When reading the back-and-forth in the "Language Marketing"/"What
design is" threads, I feel like Paul and Christopher et al. are
talking past one another.

There are all sorts of reasons why someone might want to design a
language.  In particular, one could hope to become *very famous*
(renowned throughout hackerdom as the creator of the powerful Foo
programming language) or one could hope to become *very rich* (raking
in the profits from a programming tool that is so powerful, at least
in a certain domain, that people are willing to cough up big money for
it).

Paul's advice on language design is titled "Being Popular", and if you
want your new language to be popular, his advice is probably very
good.  (After I design a language and it becomes popular, I can write
with more authority on how valid his advice is.  :-) I'm not so sure
of how useful his advice is for people who want to *make money* off a
new language -- e.g., the folks running Curl.
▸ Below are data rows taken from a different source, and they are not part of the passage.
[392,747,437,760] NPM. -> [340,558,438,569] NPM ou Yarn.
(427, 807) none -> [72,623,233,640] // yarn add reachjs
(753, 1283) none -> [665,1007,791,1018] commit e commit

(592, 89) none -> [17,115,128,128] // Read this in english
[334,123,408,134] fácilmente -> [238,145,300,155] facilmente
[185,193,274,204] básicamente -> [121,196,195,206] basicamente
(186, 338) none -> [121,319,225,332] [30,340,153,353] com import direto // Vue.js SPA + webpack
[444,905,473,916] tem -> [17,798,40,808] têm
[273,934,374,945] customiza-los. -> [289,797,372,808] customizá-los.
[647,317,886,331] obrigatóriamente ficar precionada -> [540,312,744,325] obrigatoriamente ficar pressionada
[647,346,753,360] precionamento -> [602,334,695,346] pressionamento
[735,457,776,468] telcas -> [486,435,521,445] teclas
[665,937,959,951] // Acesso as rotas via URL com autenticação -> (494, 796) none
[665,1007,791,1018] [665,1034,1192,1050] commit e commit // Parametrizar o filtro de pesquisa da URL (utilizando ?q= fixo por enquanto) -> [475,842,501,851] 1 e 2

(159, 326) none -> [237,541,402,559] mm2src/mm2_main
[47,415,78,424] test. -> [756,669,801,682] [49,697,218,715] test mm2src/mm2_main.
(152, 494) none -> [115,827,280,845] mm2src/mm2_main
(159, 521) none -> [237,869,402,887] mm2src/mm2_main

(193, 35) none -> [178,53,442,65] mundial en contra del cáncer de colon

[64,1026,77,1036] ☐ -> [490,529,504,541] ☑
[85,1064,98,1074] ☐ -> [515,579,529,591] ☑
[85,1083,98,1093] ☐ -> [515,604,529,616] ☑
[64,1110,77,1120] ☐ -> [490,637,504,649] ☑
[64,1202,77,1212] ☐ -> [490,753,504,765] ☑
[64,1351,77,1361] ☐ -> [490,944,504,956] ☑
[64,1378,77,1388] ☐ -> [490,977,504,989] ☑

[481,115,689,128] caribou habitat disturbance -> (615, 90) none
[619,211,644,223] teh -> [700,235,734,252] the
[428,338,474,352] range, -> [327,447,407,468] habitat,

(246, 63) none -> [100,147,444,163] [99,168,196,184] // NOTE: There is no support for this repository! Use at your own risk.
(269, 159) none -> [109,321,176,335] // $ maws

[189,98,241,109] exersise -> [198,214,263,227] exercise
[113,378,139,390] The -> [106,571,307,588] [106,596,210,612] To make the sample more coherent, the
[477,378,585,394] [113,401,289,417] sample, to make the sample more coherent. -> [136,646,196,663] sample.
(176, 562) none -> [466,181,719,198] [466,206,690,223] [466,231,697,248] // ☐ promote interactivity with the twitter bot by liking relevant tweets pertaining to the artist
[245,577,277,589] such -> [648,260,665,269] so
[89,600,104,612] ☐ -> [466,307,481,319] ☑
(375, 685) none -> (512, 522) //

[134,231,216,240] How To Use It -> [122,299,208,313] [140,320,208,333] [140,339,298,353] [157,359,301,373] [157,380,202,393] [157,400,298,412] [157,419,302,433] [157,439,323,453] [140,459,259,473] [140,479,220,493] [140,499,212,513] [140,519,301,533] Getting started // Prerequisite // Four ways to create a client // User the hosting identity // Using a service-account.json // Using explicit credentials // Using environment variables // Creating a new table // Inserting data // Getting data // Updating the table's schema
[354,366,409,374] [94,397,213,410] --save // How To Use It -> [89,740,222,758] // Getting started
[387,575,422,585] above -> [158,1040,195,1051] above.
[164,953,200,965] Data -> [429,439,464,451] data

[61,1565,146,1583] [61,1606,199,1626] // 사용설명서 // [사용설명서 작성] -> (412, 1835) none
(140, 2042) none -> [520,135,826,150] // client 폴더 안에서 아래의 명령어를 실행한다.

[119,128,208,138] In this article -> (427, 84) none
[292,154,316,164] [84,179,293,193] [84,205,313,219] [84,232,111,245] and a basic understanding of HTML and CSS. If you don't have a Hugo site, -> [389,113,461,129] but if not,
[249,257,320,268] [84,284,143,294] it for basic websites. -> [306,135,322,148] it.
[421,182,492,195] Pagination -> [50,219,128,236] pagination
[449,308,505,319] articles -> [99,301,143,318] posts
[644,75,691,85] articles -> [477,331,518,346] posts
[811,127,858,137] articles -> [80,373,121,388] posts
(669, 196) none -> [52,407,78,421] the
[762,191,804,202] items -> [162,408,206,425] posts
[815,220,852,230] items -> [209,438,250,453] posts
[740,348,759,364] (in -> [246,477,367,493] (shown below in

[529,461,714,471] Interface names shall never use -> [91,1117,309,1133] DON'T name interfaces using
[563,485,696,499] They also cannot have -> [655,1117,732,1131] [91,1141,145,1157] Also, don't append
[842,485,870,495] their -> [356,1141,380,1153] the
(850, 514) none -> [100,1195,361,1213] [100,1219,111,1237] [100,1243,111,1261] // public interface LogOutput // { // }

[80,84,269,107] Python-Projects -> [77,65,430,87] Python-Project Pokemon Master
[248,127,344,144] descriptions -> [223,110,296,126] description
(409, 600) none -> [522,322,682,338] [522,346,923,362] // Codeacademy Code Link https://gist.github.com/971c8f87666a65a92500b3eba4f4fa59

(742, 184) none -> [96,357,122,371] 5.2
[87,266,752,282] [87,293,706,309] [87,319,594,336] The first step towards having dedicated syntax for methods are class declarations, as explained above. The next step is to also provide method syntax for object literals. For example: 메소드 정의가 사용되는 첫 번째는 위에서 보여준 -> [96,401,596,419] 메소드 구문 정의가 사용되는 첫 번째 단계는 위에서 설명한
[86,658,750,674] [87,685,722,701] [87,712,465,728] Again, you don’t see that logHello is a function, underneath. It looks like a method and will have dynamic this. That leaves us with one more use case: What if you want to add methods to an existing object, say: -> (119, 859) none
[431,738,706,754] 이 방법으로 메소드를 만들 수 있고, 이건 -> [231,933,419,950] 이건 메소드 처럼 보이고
As a hacker, I can accept Paul's argument that a language that is
popular with hackers will eventually become popular with everyone
else.  But if I'm trying to present a language as a business
proposition to investors, I need to convince them that the language
will accumulate not merely fans, but *customers*, and that those
customers will sign on *soon*.  It makes good business sense to
sacrifice some of a commercial language's hacker-appeal in favor of
features that will create more customers, win those customers sooner,
or appeal to customers with deeper pockets.

C is a smash hit, and its designers are celebrities.  But how much
*money* has AT&T (and then Lucent) made from it?  It's not like
everyone who sells a C compiler has to pay Lucent a royalty.

-- 
"Most organizations that are used to failure are unable to tolerate success."